İnsanların iyiye yönelerek, hakkı ve hakikati bulabilmesi için öncelikle Yüce Yaradanımızı, Kuran'ı ve Peygamberimizi iyi tanımamız gerekir. Enbiya sur. 107' de "Ey Muhammed biz seni ancak âlemlere rahmet olarak gönderdik." Ahzab 21'de ise "Ant olsun ki Resûlullah, sizin için Allah'a ve ahret gününe kavuşmayı umanlar ve Allah'ı çok ananlar için güzel bir örnektir" buyrulur. Hz. peygamberi örnek almak onun öğütlerine uygun davranmaktır. Bu ise öncelikle onu iyi tanımak ve doğru anlamakla mümkündür. Aynı zamanda Allah'ın Kuran'da ki mesajını da doğru anlamış ve hayata geçirmiş oluruz.

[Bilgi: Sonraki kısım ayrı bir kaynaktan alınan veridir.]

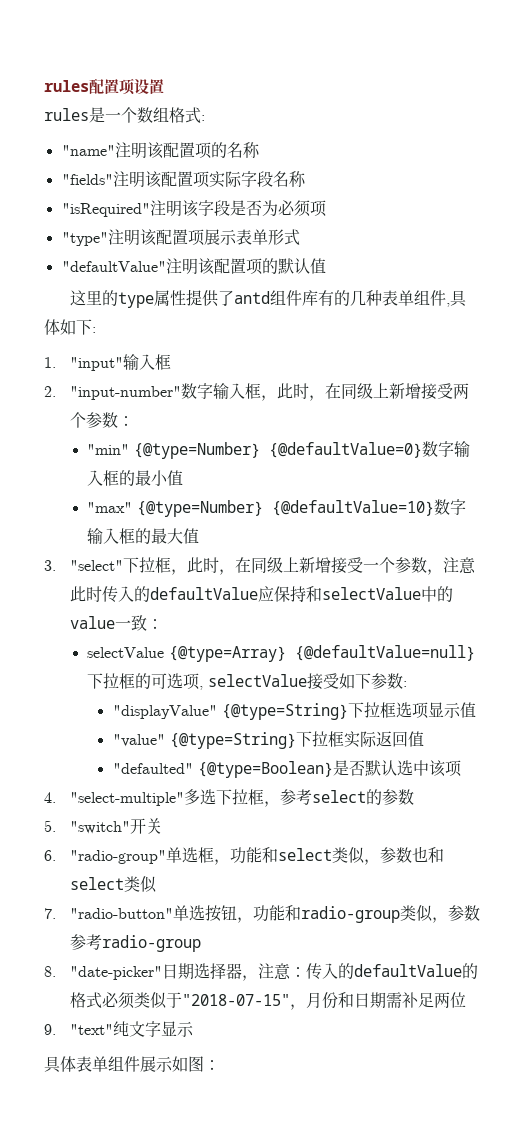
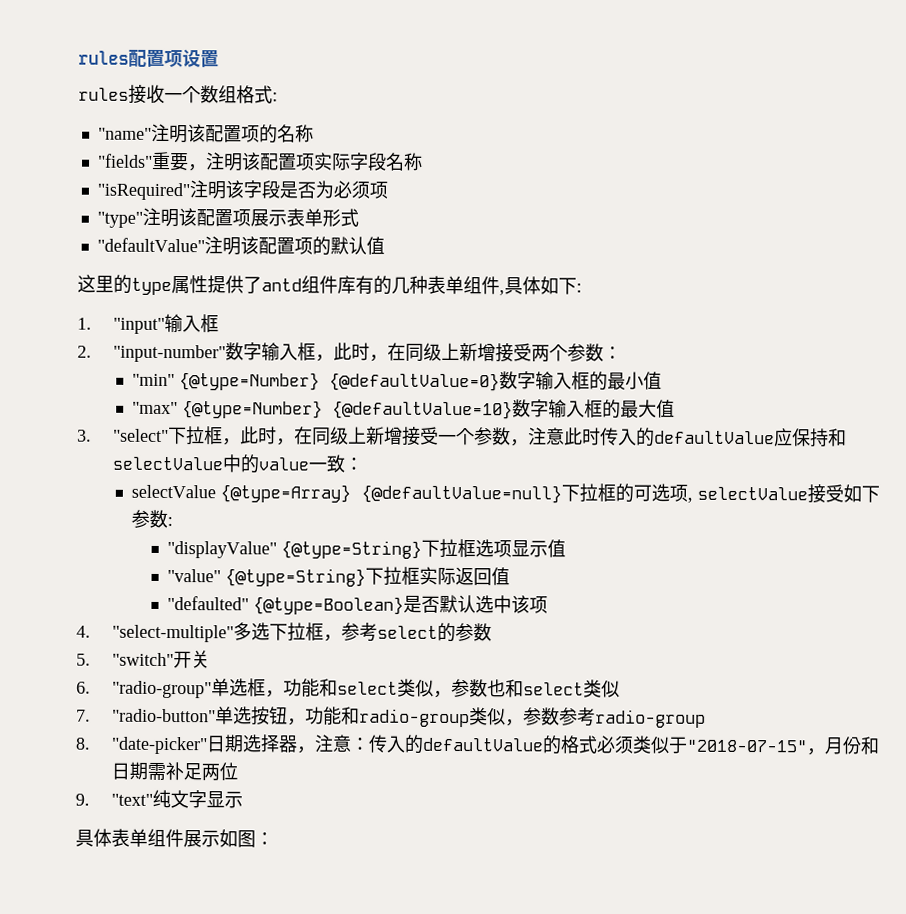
[89,107,105,123] 是 -> [128,84,165,104] 接收
(113, 179) none -> [151,151,207,172] 重要，

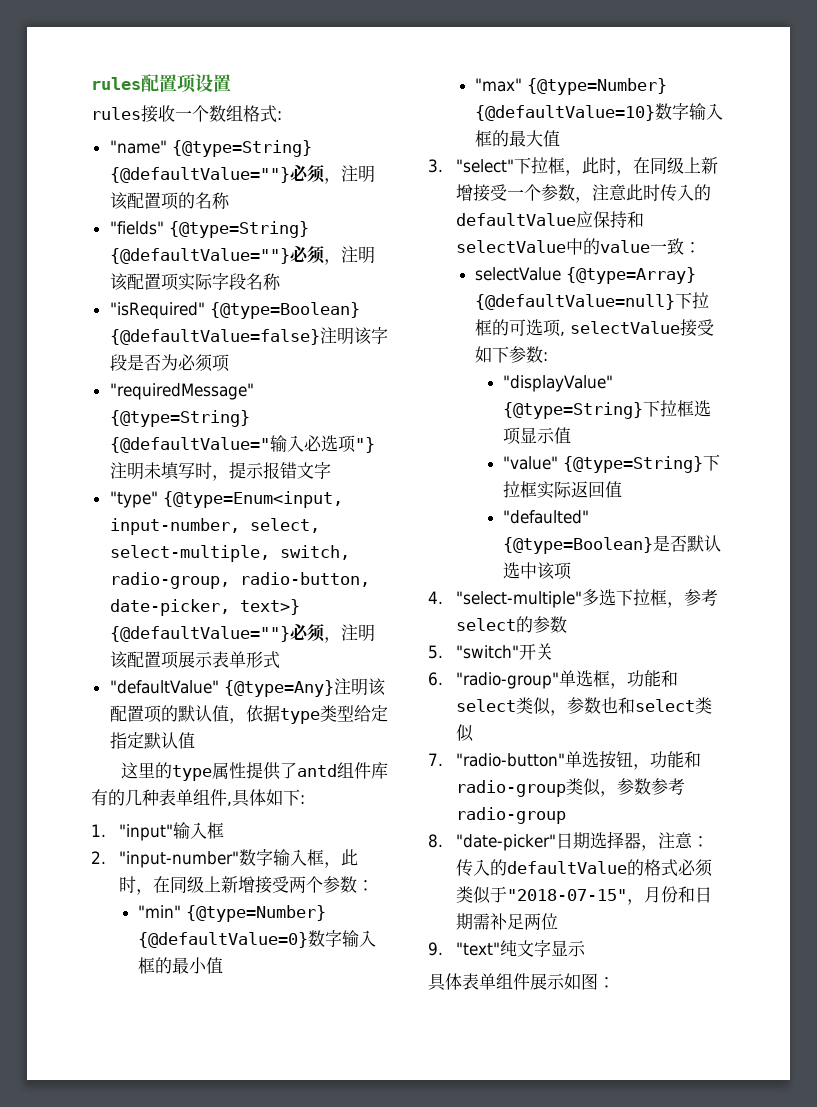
(152, 133) none -> [171,140,312,157] [109,164,341,184] {@type=String} {@defaultValue=""}必须，
[151,151,189,172] 重要 -> [168,221,309,238] [109,245,325,264] {@type=String} {@defaultValue=""}必须
(190, 191) none -> [209,302,360,319] [109,329,320,345] {@type=Boolean} {@defaultValue=false}
[96,211,143,228] "type" -> [109,383,254,400] [109,410,250,427] [109,435,375,453] [109,462,331,481] [109,491,343,508] [109,518,320,535] [109,545,350,562] [109,572,370,589] [109,599,300,616] [109,623,341,643] "requiredMessage" {@type=String} {@defaultValue="输入必选项"}注明未填写时，提示报错文字 // "type" {@type=Enum<input, input-number, select, select-multiple, switch, radio-group, radio-button, date-picker, text>} {@defaultValue=""}必须，
(205, 245) none -> [223,680,334,697] {@type=Any}
(385, 245) none -> [228,705,388,724] [109,732,195,749] ，依据type类型给定指定默认值

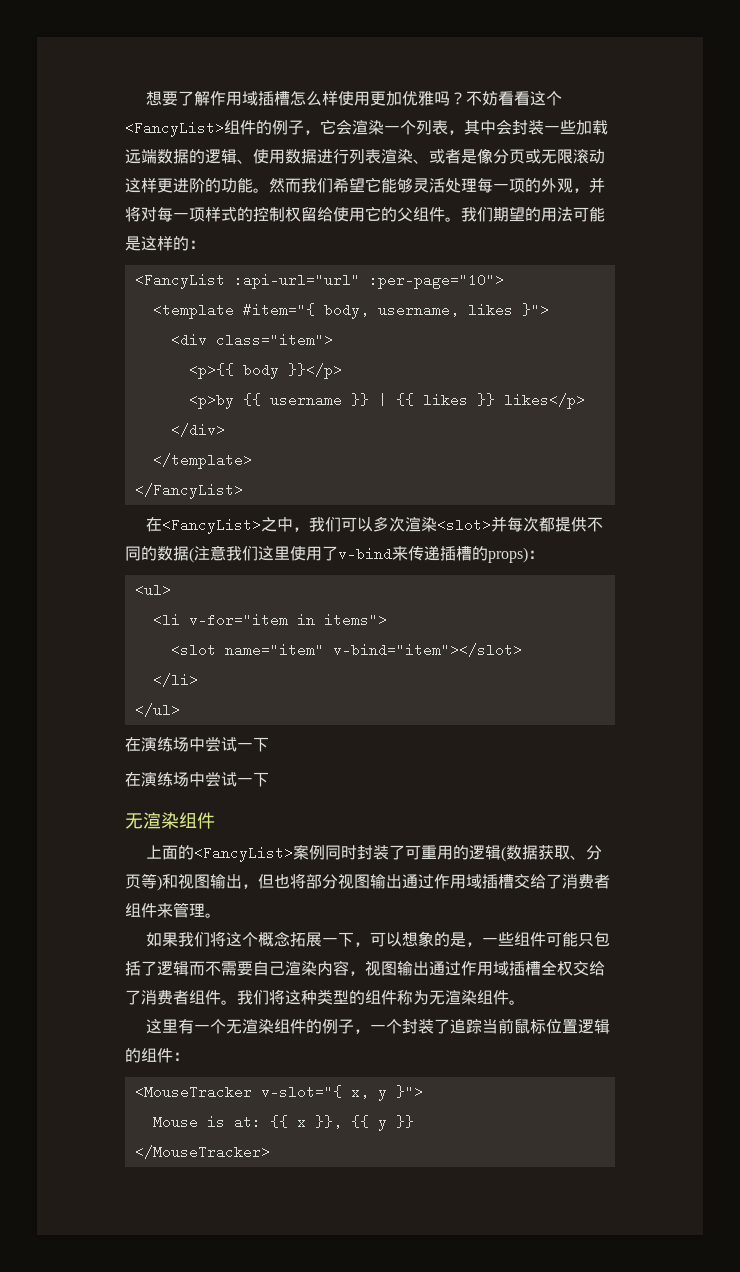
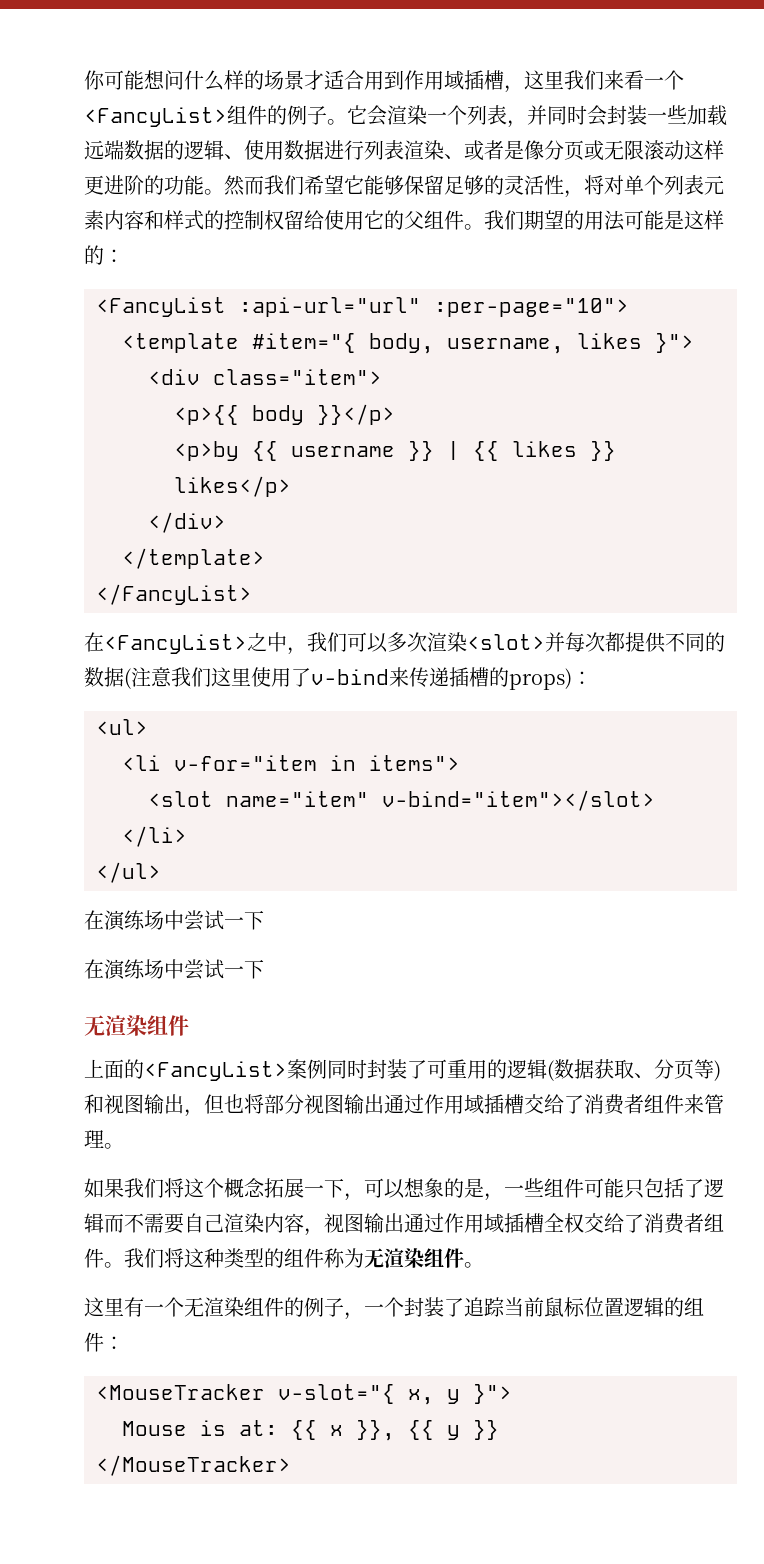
[146,91,547,106] 想要了解作用域插槽怎么样使用更加优雅吗？不妨看看这 -> [84,70,664,93] 你可能想问什么样的场景才适合用到作用域插槽，这里我们来看一
[304,130,320,135] ， -> [327,119,347,125] 。
[464,120,496,135] 其中 -> [527,105,587,125] 并同时
[413,177,605,193] [125,206,205,222] 灵活处理每一项的外观，并将对每一项 -> [404,175,724,198] [84,210,164,230] 保留足够的灵活性，将对单个列表元素内容和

Peygamberimiz (a.s) ın çocukluk ve gençliğinden itibaren hayatına baktığımız zaman, Kuran'da bildiriliği üzere güzel örneklerle dolu olduğunu ve bizzat Yüce Allah tarafından koruma altına alınarak yetiştirildiğini görmekteyiz. Daha genç yaştayken gördüğü haksızlıklarla mücadele etmek için (erdemliler anlamına gelen) Hılf-ul Fudul cemiyetinin bir üyesi olarak haksızlığa uğrayan zayıf insanların haklarını alabilmeleri için mücadele ettiğini görüyoruz. Yine gençlik yıllarında Kâbe imar ve tamir ediliyor, sıra Hacerül evset taşını koymaya geliyor kabile reisleri her biri onu yerine koymayı kendisi isteyerek şiddetle tartışmaya başlıyorlar. Huzeyfe b. Mugire bekleyelim ve ilk gelen kişiyi hakem tayin edelim verdiği karara da uyalım teklifinde bulunur. İlk gelen Hz. Muhammed ve sonuçta onun verdiği karardan herkes memnun zira doğruluğundan ve dürüstlüğünden dolayı Muhammed-ül Emin ismi verilen bir peygamber. "Yaratan Rabbinin adı ile oku" diye başlayan sonrada "Ey örtünüp bürünen peygamber kalk ve insanları uyar" diye devam eden vahiy sürecinden sonra olan biten her şeye en büyük destek ve yardımcısı olan Hz. Hatice'ye anlattığında. O da "Sen daima eli açık cömertsin iyilik yaparsın fakir ve muhtaçlara yardıma koşarsın, misafiri ağırlarsın böyle bir insanı Allah yalnız bırakır mı?" diyerek onu teselli etmiştir. Kaynaklarda rahip olduğu ve Hıristiyanlığı iyi bildiği söylenen amcaoğlu, Varaka bin nevfel-e götürdüğü onunda "O sana gelen diğer peygamberlere gelen Cebrail meleği, getirdiği ilahi vahiy. İncil'de ki vasıflara göre öyle zannediyorum ki sen bu ümmetin peygamberisin, fakat kavmin sana eziyet edecek. Seni yurdundan çıkaracaklar şayet o günlere yetişirsem Allah için sana yardım ederim" dediği nakledilir. Saf sur. 6. "Ey İsa biz seni senden önce gönderdiğimiz Tevrat'ı tasdik etmek ve senden sonra göndereceğimiz ismi Ahmet olan peygamberi müjdelemek üzere gönderdik …" buyurur.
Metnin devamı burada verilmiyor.